# Correct Final Round:Pieta rispetto e amore. Gobbi, Battistini



## Seattleoperafan (Mar 24, 2013)




----------



## Woodduck (Mar 17, 2014)

This is really an impossible situation. We are setting a superbly imaginative modern artist with a flawed instrument - a singer free to choose his own ideal tempi, supported by Verdi's full orchestra, and recorded in realistic modern sound - alongside one of the greatest baritones in recorded history who is acccompanied by a distant piano, singing into an acoustic horn, and constrained by the dimensions of a shellac platter to wrap up the proceedings in four minutes.

I'm forced, as often, to meditate glumly on the deceiving partialness of our access to the musical past. Whenever we marvel at the vocal virtuosity of singers from a century and more ago, we absolutely must remind ourselves that they were even better than we think they were. We really can't even guess how much more flexible and expressive Battistini's already commanding rendition would have been in the opera house, or on a recording as fine as that taken for granted by Gobbi. Gobbi's thoughtful pacing and expressive detail couldn't be matched by Battistini in the studio, who sounds loud and a bit hectic as he drowns out the piano, dares the recording equipment to capture his voice, and presses toward that four-minute finish line. Despite these adversities, he is a powerful vocal and musical presence.

The more I consider these things, the less inclined I am to vote. I admire both of these artists immensely. I think I should leave it at that.


----------



## Seattleoperafan (Mar 24, 2013)

Woodduck said:


> This is really an impossible situation. We are setting a superbly imaginative modern artist with a flawed instrument - a singer free to choose his own ideal tempi, supported by Verdi's full orchestra, and recorded in realistic modern sound - alongside one of the greatest baritones in recorded history who is acccompanied by a distant piano, singing into an acoustic horn, and constrained by the dimensions of a shellac platter to wrap up the proceedings in four minutes.
> 
> I'm forced, as often, to meditate glumly on the deceiving partialness of our access to the musical past. Whenever we marvel at the vocal virtuosity of singers from a century and more ago, we absolutely must remind ourselves that they were even better than we think they were. We really can't even guess how much more flexible and expressive Battistini's already commanding rendition would have been in the opera house, or on a recording as fine as that taken for granted by Gobbi. Gobbi's thoughtful pacing and expressive detail couldn't be matched by Battistini in the studio, who sounds loud and a bit hectic as he drowns out the piano, dares the recording equipment to capture his voice, and presses toward that four-minute finish line. Despite these adversities, he is a powerful vocal and musical presence.
> 
> The more I consider these things, the less inclined I am to vote. I admire both of these artists immensely. I think I should leave it at that.

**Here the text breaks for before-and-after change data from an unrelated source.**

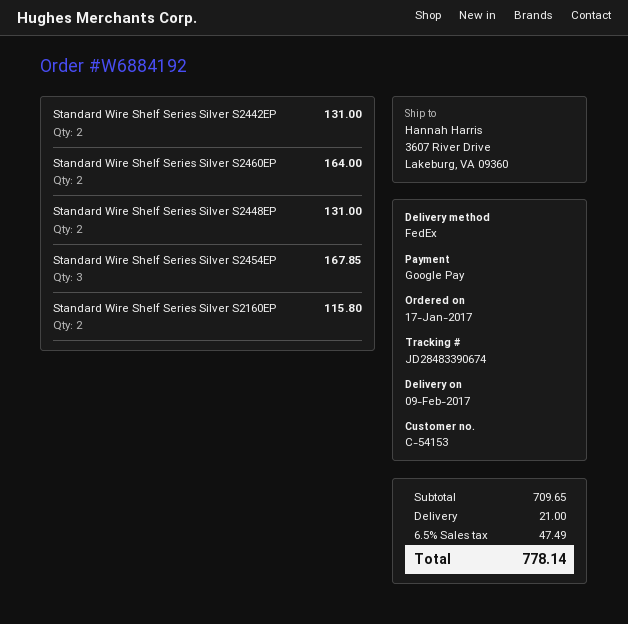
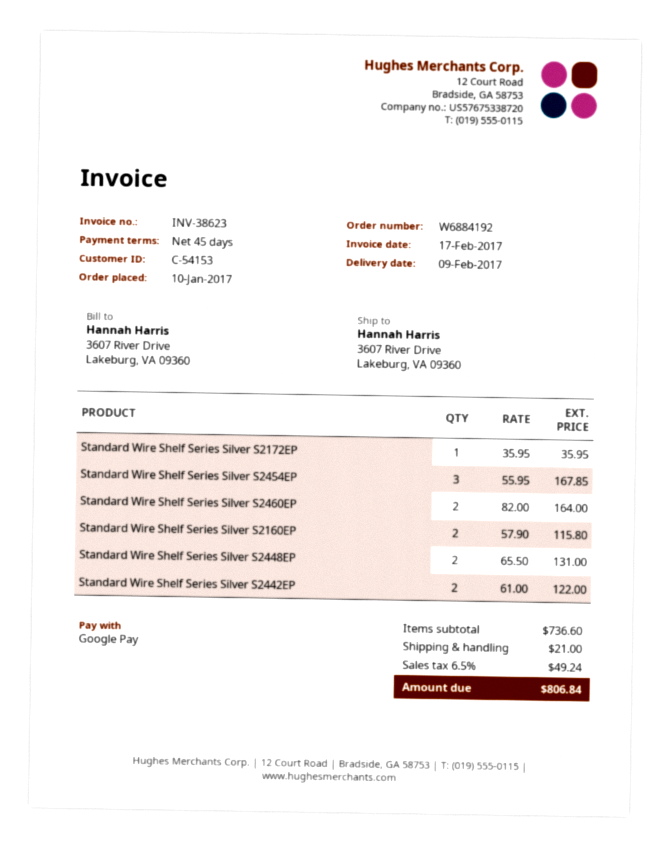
order date: 2017-01-17 -> 2017-01-10
Standard Wire Shelf Series Silver S2442EP: 2 for 131.00 -> 2 for 122.00
Standard Wire Shelf Series Silver S2172EP: none -> 1 for 35.95
subtotal: 709.65 -> 736.60
tax: 6.5% = 47.49 -> 6.5% = 49.24
total: 778.14 -> 806.84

Whoever wins this contest your answer makes my initially flawed contest come out a success even without you giving a vote.


----------



## Tsaraslondon (Nov 7, 2013)

Woodduck is right of course. How can you compare these two performances? What if we were listening to Battistini in more modern sound with a full orchestra or Gobbi singing into an acoustic horn with piano? Impossible to say really. One thing we can say with certainty though is that improved recording techniques over the last fifty years or so have produced very few baritones who could rival either of them.

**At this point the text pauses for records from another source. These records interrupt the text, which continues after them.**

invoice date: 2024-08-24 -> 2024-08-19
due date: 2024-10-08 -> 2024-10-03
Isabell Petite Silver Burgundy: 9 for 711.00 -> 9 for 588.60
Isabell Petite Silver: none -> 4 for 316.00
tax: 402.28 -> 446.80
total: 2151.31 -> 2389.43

However, we are being asked to choose between these two particular performances and I am going for Gobbi, notwithstanding the magnificence of Battistini's voice, which cannot be denied even given the strictures of the recording process. Given the luxury of an orchestra and a vastly improved recording process, Gobbi, flawed instrument or not, is able to give us a performance of greater subtlety and variety.


----------



## SanAntone (May 10, 2020)

I voted for Battistini for two reasons, one, I always give preference to a performance captured within the larger work, and two, I like his sound more. 

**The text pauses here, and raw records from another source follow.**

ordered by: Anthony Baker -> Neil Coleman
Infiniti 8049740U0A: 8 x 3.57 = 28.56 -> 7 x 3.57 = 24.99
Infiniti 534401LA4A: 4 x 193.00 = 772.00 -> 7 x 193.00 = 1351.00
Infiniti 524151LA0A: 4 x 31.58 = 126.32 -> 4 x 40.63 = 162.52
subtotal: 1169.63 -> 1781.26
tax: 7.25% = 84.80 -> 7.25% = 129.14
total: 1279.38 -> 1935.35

I am still sore over the snub to Warren.


----------



## Seattleoperafan (Mar 24, 2013)

SanAntone said:


> I voted for Battistini for two reasons, one, I always give preference to a performance captured within the larger work, and two, I like his sound more.
> 
> I am still sore over the snub to Warren.


I have personally greatly enjoyed hearing Warren over the years and especially in Macbeth, which I used to own. I would have paid to hear him sing tenor arias with High C walking home from The Old Met with friends as has been reported.


----------



## Shaughnessy (Dec 31, 2020)

"Leonard Warren was so perfect a Verdi baritone that he likely had a voice similar to that to that of the great Varesi. While Warren had extraordinary success in _La Gioconda_, _Andrea Chenier_, and _Pagliacci _it was in the great Verdi parts that he was unequaled.

He is perhaps not as well known as he should be. This is partly because most of his performances were in New York , partly because he didn’t make a lot of commercial recordings, and likely most importantly recordings don’t capture the extraordinary sound his voice had in performance at the old Met. 

His sound was rich, round, of enormous size, and lacked a hard edge which made it better suited for Verdi than Puccini’s Baron Scarpia a role he frequently sang. His voice was so big that it called to mind a church organ. But it was the extension of the upper part of the voice that made him the greatest Verdi baritone I ever heard. He could vocalize to a tenor’s high C. High Gs and A-flats came out of him effortlessly. While his acting was pedestrian his vocal portrayals were intense and gripping. His vocal stamina was as unmatched as his high notes. Verdi can wear baritones out before the opera is over, but not Warren who sounded as fresh at the final curtain as he did in the first scene."

*Leonard Warren – The Great Verdi Baritone









Leonard Warren – The Great Verdi Baritone


Before the sound of Leonard Warren’s great baritone fades from living memory, I thought I’d try to recollect the impression he made on me during the 20 or so times I heard him sing at t…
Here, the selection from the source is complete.